*YOUR GOAL*: Reproduce exactly the stretch of lines running from the line with "letter-spacing: -0.1px;" to the end of the entries below.

(MATERIALS PROVIDED begins)

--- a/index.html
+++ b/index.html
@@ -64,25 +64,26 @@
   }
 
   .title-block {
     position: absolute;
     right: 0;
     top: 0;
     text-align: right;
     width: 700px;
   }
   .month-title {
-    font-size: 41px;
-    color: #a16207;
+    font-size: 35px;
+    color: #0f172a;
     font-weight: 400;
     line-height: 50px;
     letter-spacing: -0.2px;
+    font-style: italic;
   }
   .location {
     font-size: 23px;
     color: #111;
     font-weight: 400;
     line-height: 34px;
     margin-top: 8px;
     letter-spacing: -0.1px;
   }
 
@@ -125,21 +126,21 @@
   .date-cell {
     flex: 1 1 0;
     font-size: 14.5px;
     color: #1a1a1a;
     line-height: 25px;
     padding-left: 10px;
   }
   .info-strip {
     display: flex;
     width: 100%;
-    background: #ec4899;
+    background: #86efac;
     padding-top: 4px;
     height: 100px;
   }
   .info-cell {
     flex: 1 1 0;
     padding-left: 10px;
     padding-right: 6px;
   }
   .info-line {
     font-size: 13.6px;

(MATERIALS PROVIDED ends)

*ANSWER TO THE PROBLEM*:
     letter-spacing: -0.1px;
   }
 
@@ -125,21 +126,21 @@
   .date-cell {
     flex: 1 1 0;
     font-size: 14.5px;
     color: #1a1a1a;
     line-height: 25px;
     padding-left: 10px;
   }
   .info-strip {
     display: flex;
     width: 100%;
-    background: #ec4899;
+    background: #86efac;
     padding-top: 4px;
     height: 100px;
   }
   .info-cell {
     flex: 1 1 0;
     padding-left: 10px;
     padding-right: 6px;
   }
   .info-line {
     font-size: 13.6px;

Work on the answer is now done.